Package 'overtureR'

Title: Load 'Overture' Datasets as 'dbplyr' and 'sf'-Ready Data Frames
Description: An integrated R interface to the 'Overture' API (<https://docs.overturemaps.org/>). Allows R users to return 'Overture' data as 'dbplyr' data frames or materialized 'sf' spatial data frames.
Authors: Arthur Gailes [aut, cre, cph]
Maintainer: Arthur Gailes <[email protected]>
License: MIT + file LICENSE
Version: 0.2.3
Built: 2024-11-03 05:43:43 UTC
Source: https://github.com/arthurgailes/overturer

Help Index


Convert a tbl_sql object to a overture_call object

Description

This function adds the overture_call class to a tbl_sql object. It is primarily used internally#' by the open_curtain() function but can also be used directly on tbl_sql #' objects representing Overture Maps data.

Usage

as_overture(x, type, theme = get_theme_from_type(type))

Arguments

x

A tbl_sql object representing an Overture Maps dataset.

type

A string specifying the type of overture dataset to read. Setting to "*" or NULL will read all types for a given theme.

theme

Inferred from type by default. Must be set if type is "*" or NULL

Details

The function adds the overture_call class as the first class of the object

Value

A tbl_sql object with the additional class overture_call and attributes overture_type and overture_theme.

Examples

# The open_curtain() function already uses as_overture() internally,
# but you can also use it directly:
conn <- stage_conn()
division <- open_curtain("division", tablename = "test")

class(division)

# views
division2 <- tbl(conn, "test")
division2 <- as_overture(division2)

exit_stage(conn)

Convert dbplyr table to sf Object

Description

Collects a lazy dbplyr view and materializes it as an in-memory sf table. collect_sf is a deprecated alias.

Usage

## S3 method for class 'overture_call'
collect(x, ..., geom_col = "geometry", crs = 4326)

collect_sf(...)

Arguments

x

A lazy data frame backed by a database query.

...

Further arguments passed to dplyr::collect().

geom_col

The name of the geometry column. Will auto-detect names matching 'geom'.

crs

The coordinate reference system to use for the geometries, specified by its EPSG code. The default is 4326 (WGS 84).

Value

An 'sf' object with the dataset converted to spatial features.

Examples

bbox <- c(xmin = -120.5, ymin = 35.5, xmax = -120.0, ymax = 36.0)
lazy_tbl <- open_curtain("building", bbox)
collect(lazy_tbl)

Check duckdb extension and config settings

Description

Check duckdb extension and config settings

Usage

config_extensions(conn)

Arguments

conn

A connection to a duckdb database.


Retrieve (Spatially Filtered) Overture Datasets

Description

Fetches overture data from AWS. If a bounding box is provided, it applies spatial filtering to only include records within that area.

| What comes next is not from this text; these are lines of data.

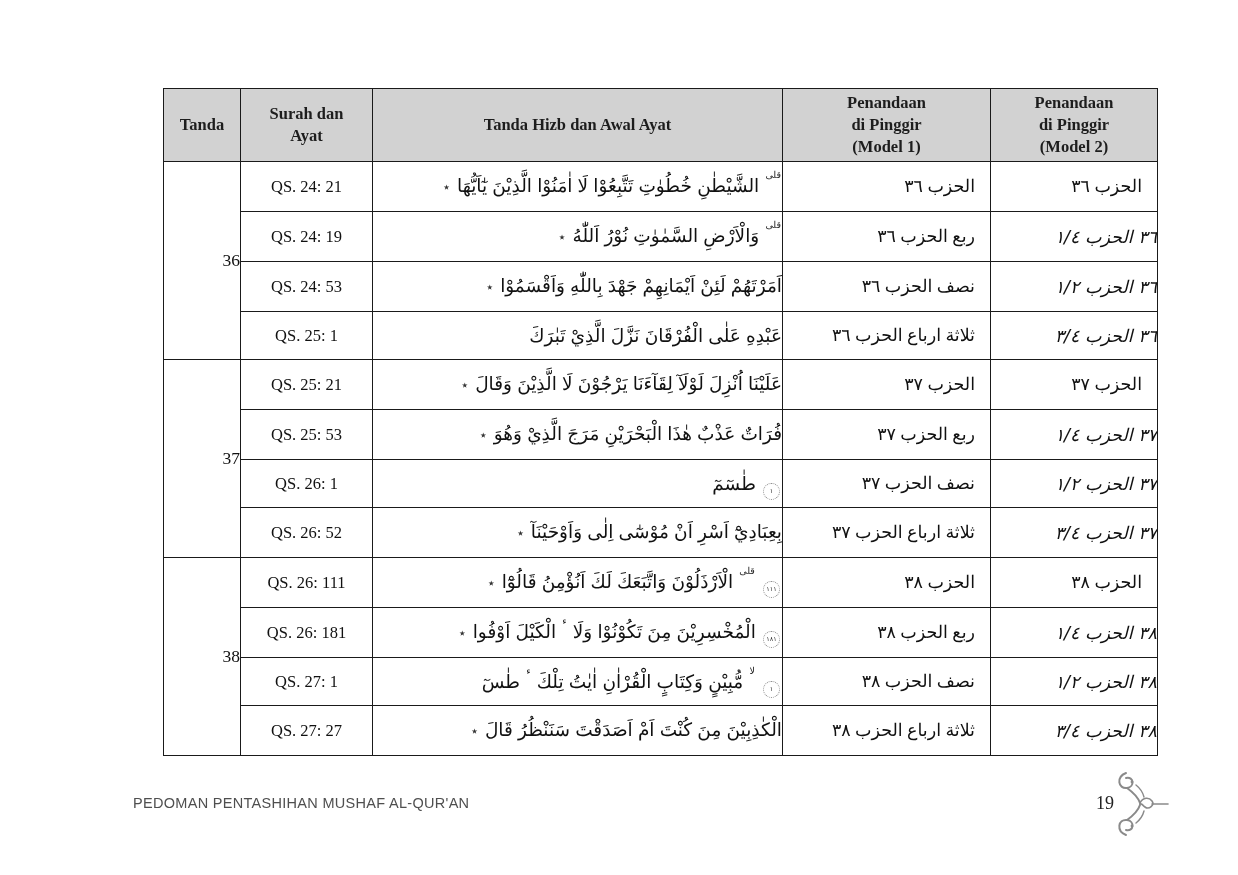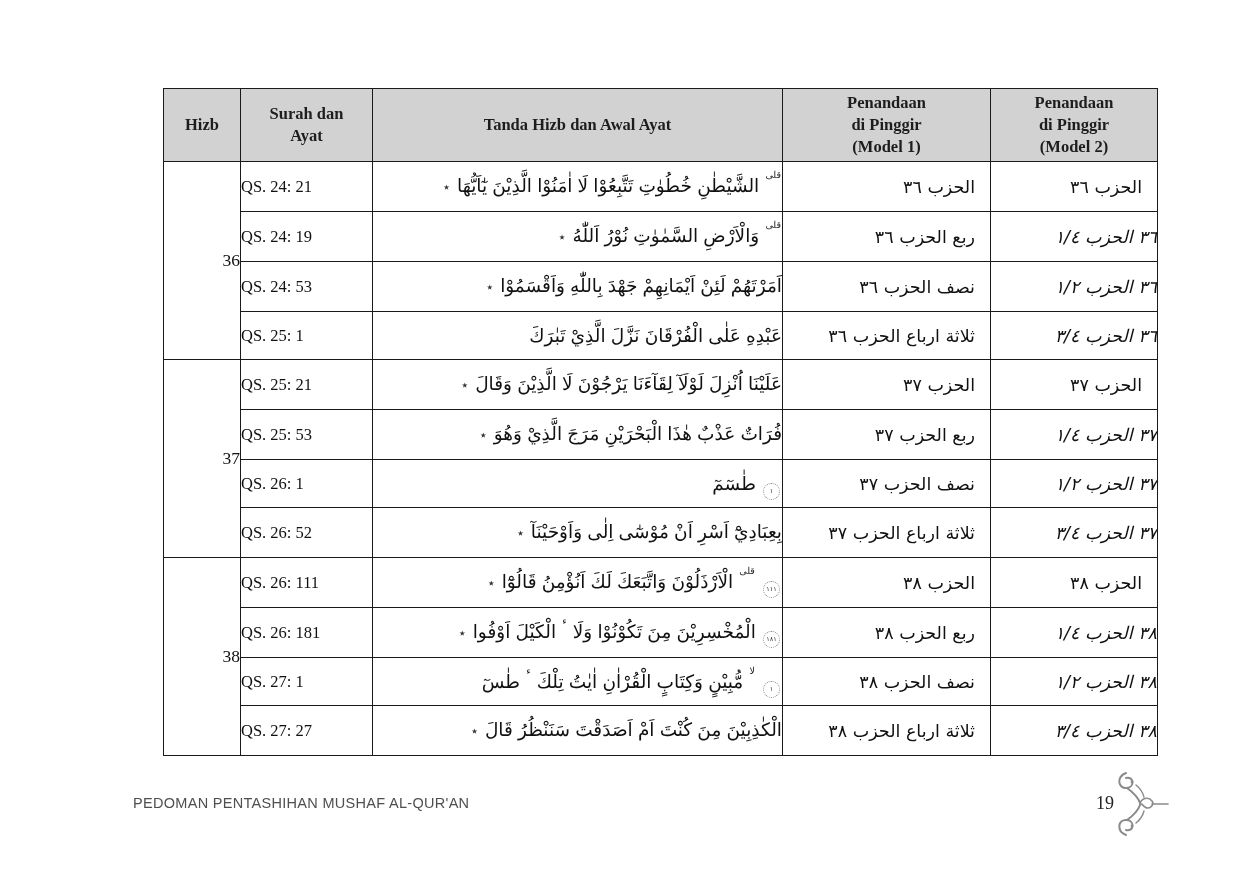"Hizb" th.hdr { text: Hizb -> Tanda }
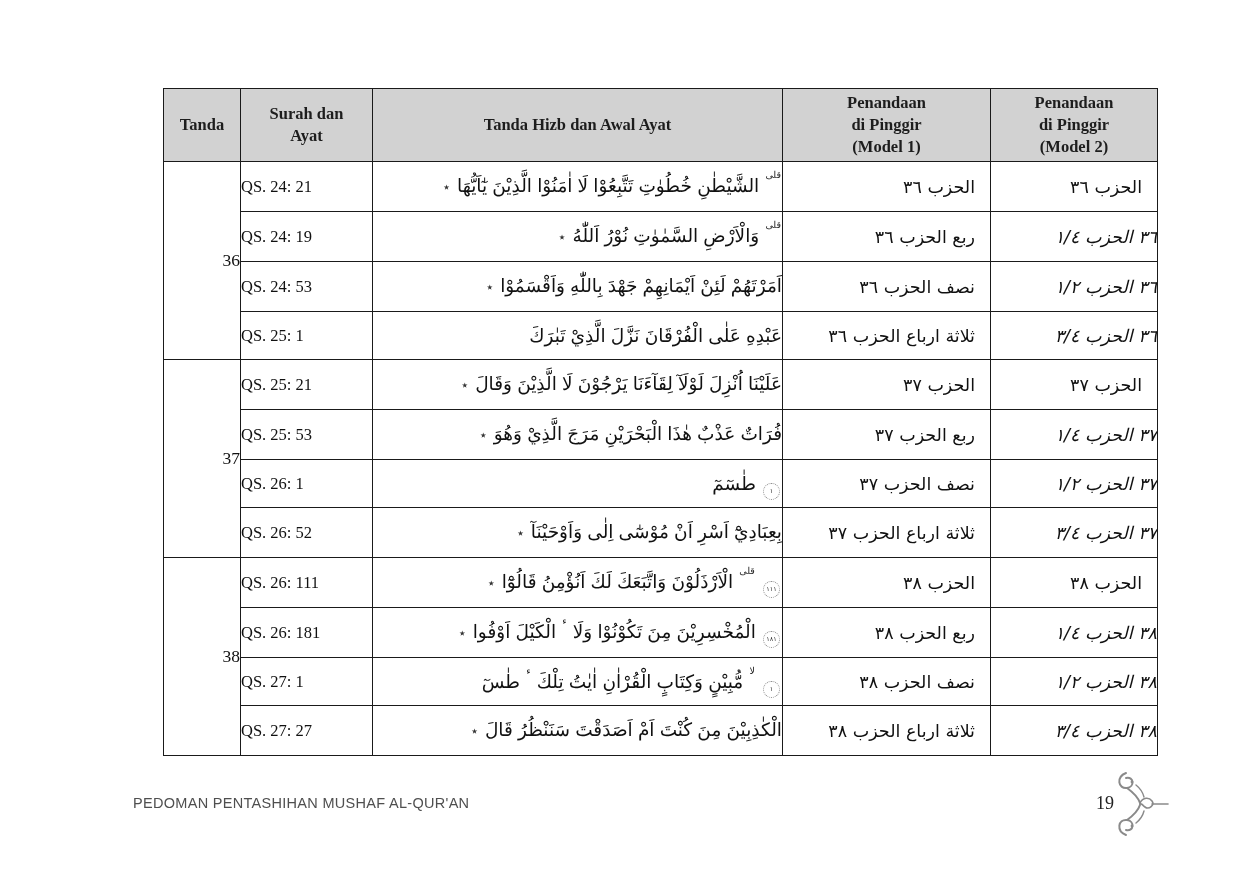"QS. 24: 21" td.qs-cell { text-align: left -> center }
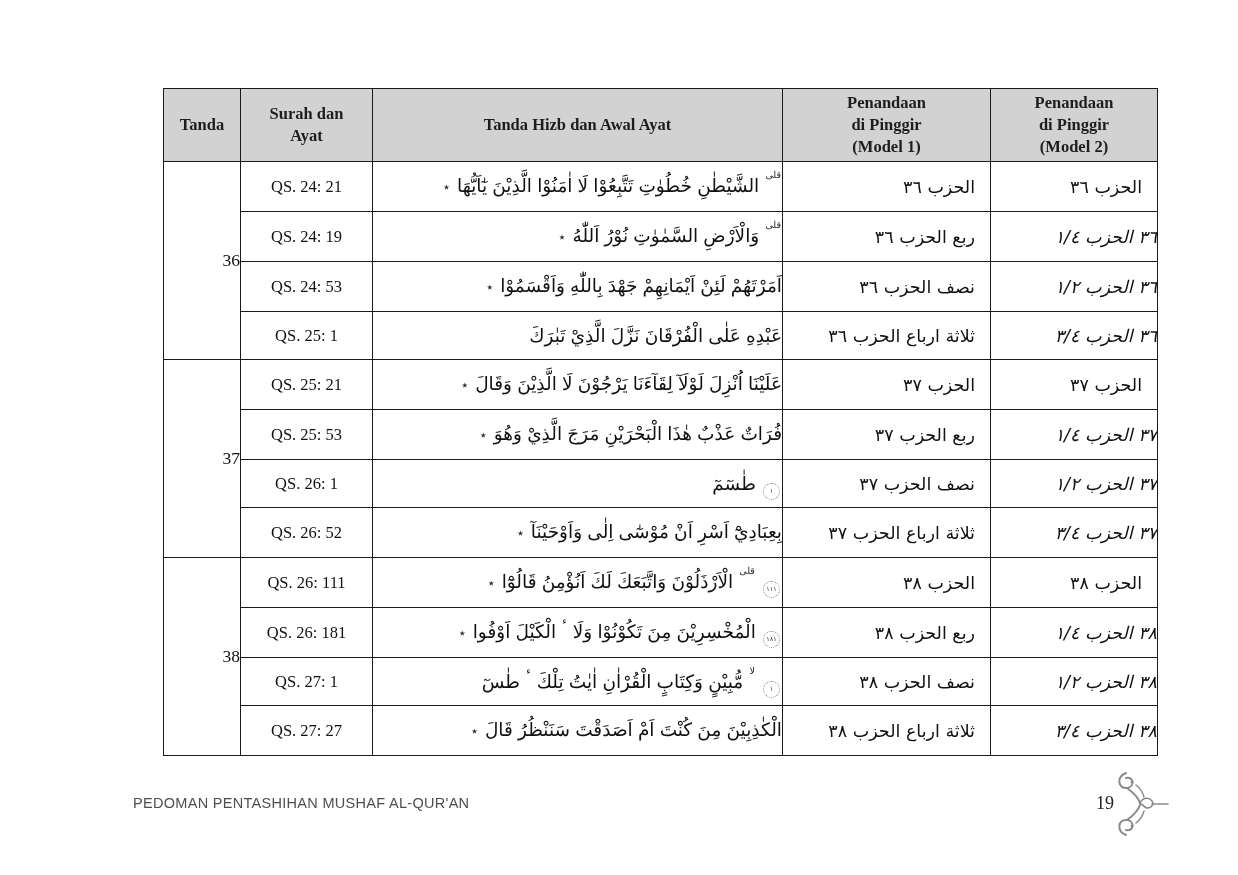"الحزب ٣٦" td.m-cell.rtl { font-family: none -> Liberation Serif, serif }
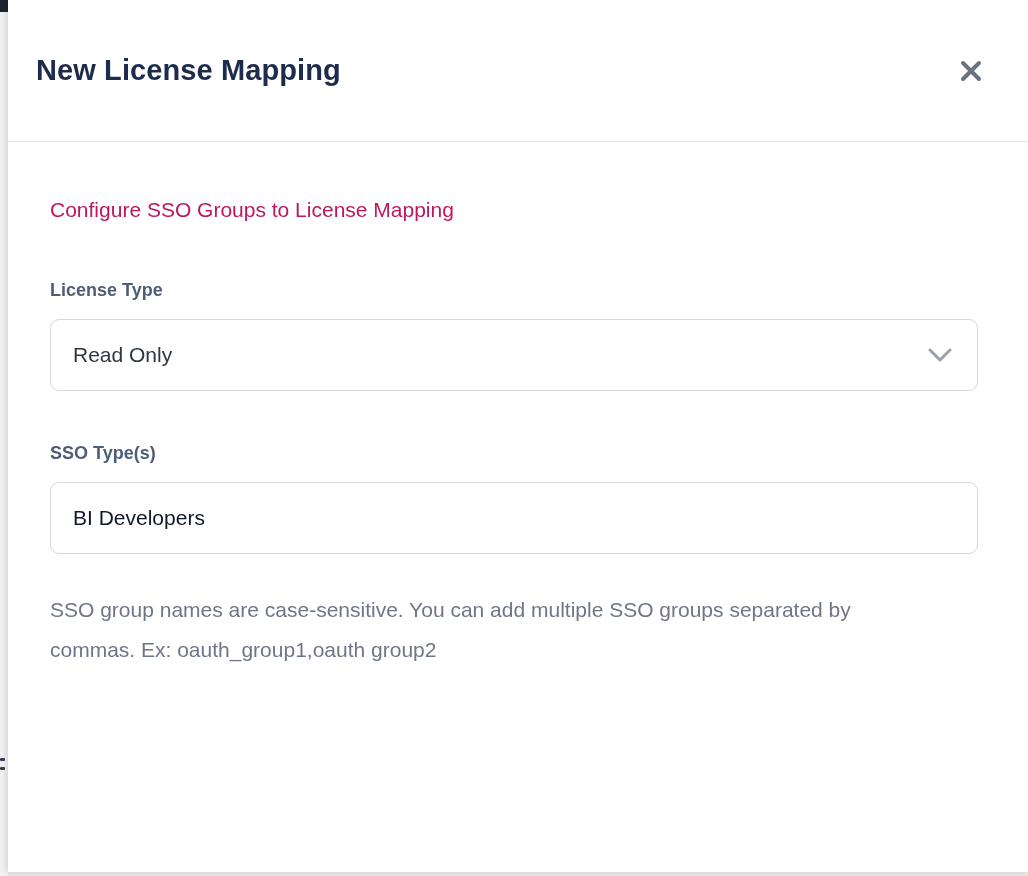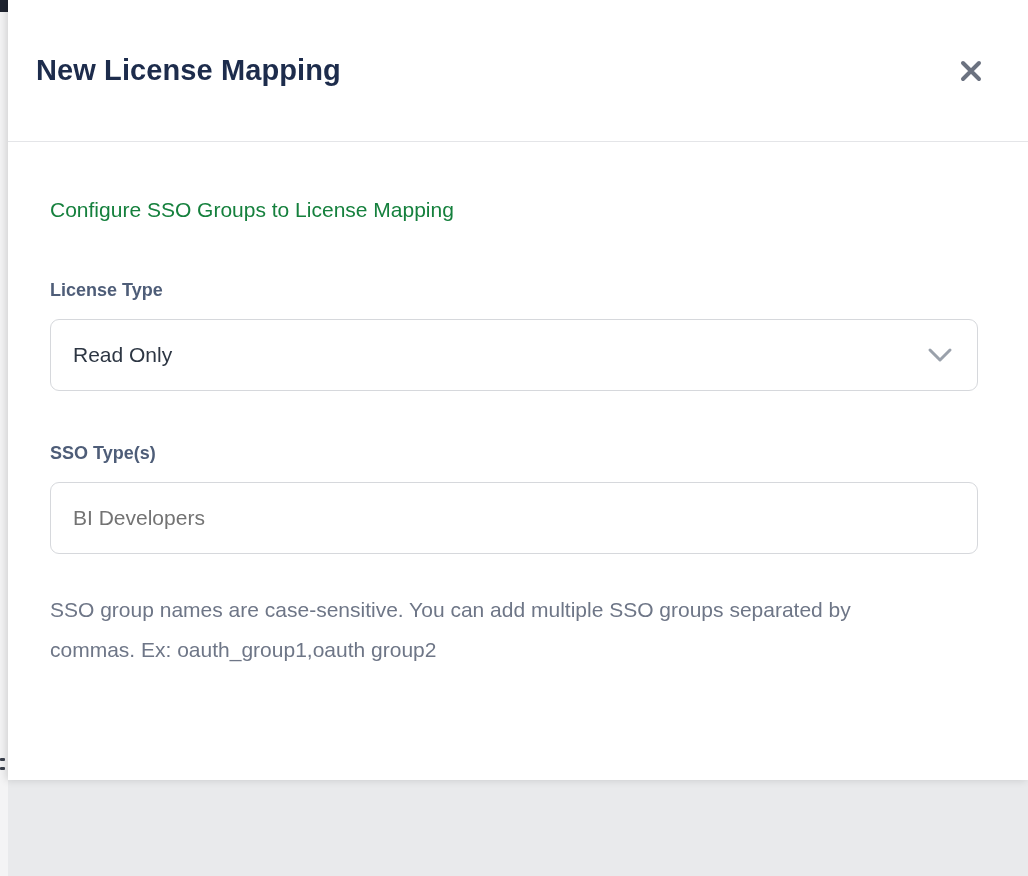"New License Mapping" .modal { height: 780px -> 872px }
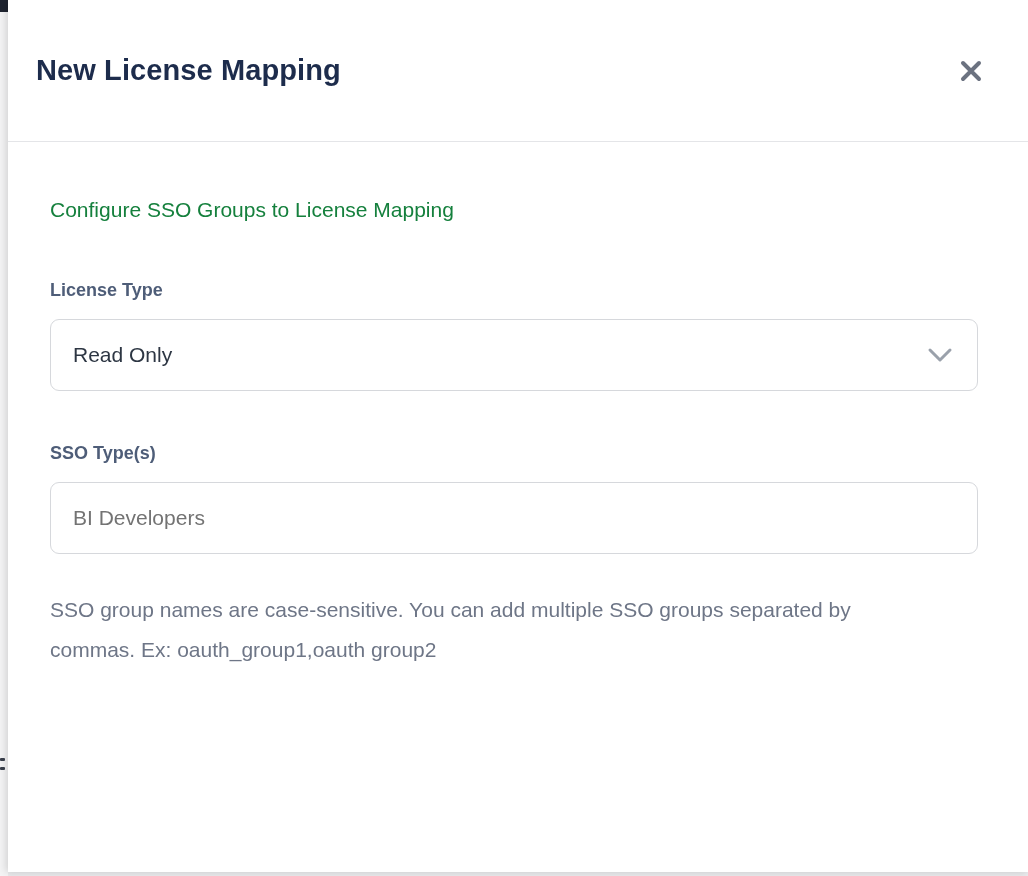"Configure SSO Groups to License" .subtitle { color: #15803d -> #be185d }
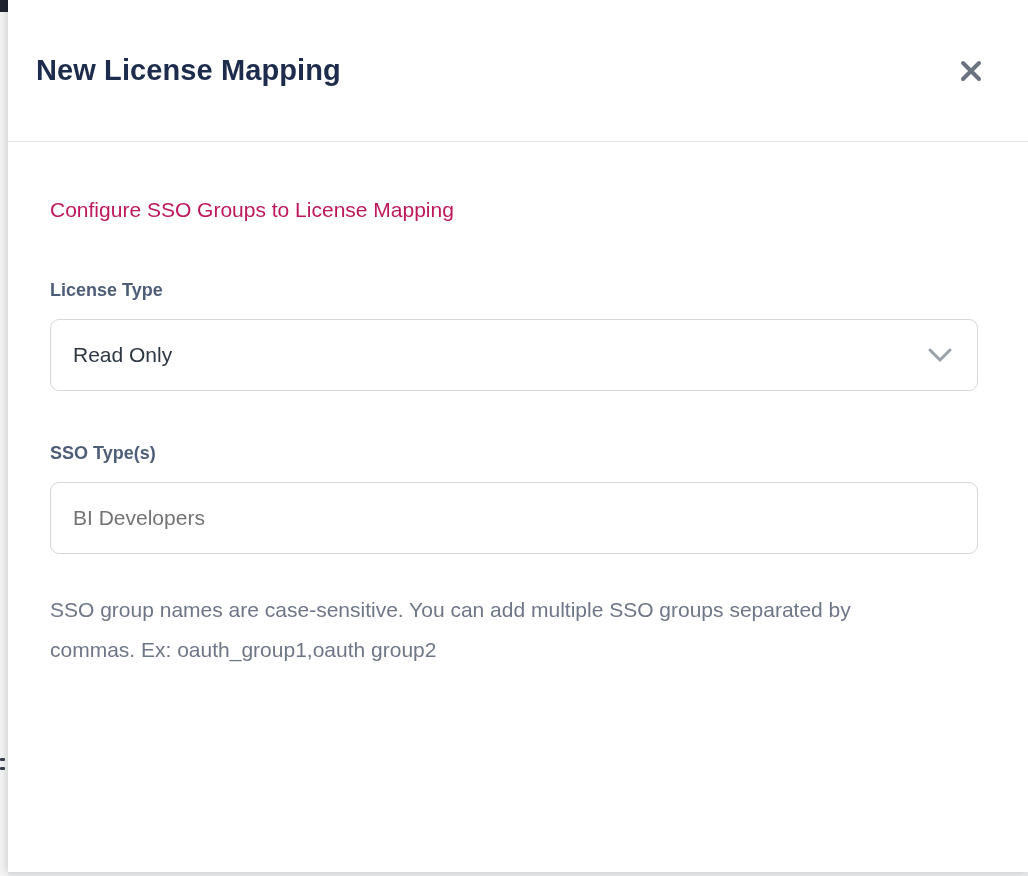"BI Developers" .text-input { color: #737373 -> #0f172a }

The core code is copied from duckdbfs, which deserves all credit for the implementation

Usage

open_curtain(
  type,
  spatial_filter = NULL,
  theme = get_theme_from_type(type),
  conn = NULL,
  as_sf = FALSE,
  mode = "view",
  tablename = NULL,
  read_opts = list(),
  base_url = "s3://overturemaps-us-west-2/release/2024-08-20.0",
  bbox = NULL
)

Arguments

type

A string specifying the type of overture dataset to read. Setting to "*" or NULL will read all types for a given theme.

spatial_filter

An object to spatially filter the result.

theme

Inferred from type by default. Must be set if type is "*" or NULL

conn

A connection to a duckdb database.

as_sf

If TRUE, return an sf dataframe

mode

Either "view" (default) or "table". If "table", will download the dataset into memory.

tablename

The name of the table to create in the database.

read_opts

A named list of key-value pairs passed to DuckDB's read_parquet

base_url

Allows user to download data from a different mirror, such as a local directory, or a alternative release.

bbox

alias for spatial_filter. may be deprecated in the future.

Value

An dbplyr lazy dataframe, or an sf dataframe if as_sf is TRUE

Examples

bbox <- c(xmin = -120.5, ymin = 35.5, xmax = -120.0, ymax = 36.0)
open_curtain("building", bbox)

Download Overture Maps Data to Local Directory

Description

This function downloads Overture Maps data to a local directory, maintaining the same partition structure as in S3. snapshot_overture defaults 'output_dir' to tempdir() and overwrite to TRUE.

Usage

record_overture(curtain_call, output_dir, overwrite = FALSE, write_opts = NULL)

snapshot_overture(
  curtain_call,
  output_dir = tempdir(),
  overwrite = TRUE,
  write_opts = NULL
)

Arguments

curtain_call

A overture_call object.

output_dir

The directory where the data will be saved.

overwrite

Logical, if FALSE (default), existing directories will not be overwritten.

write_opts

a character vector passed to DuckDB's COPY command.

Value

Another tbl_lazy. Use dplyr::show_query() to see the generated query, and use dplyr::collect() to execute the query and return data to R.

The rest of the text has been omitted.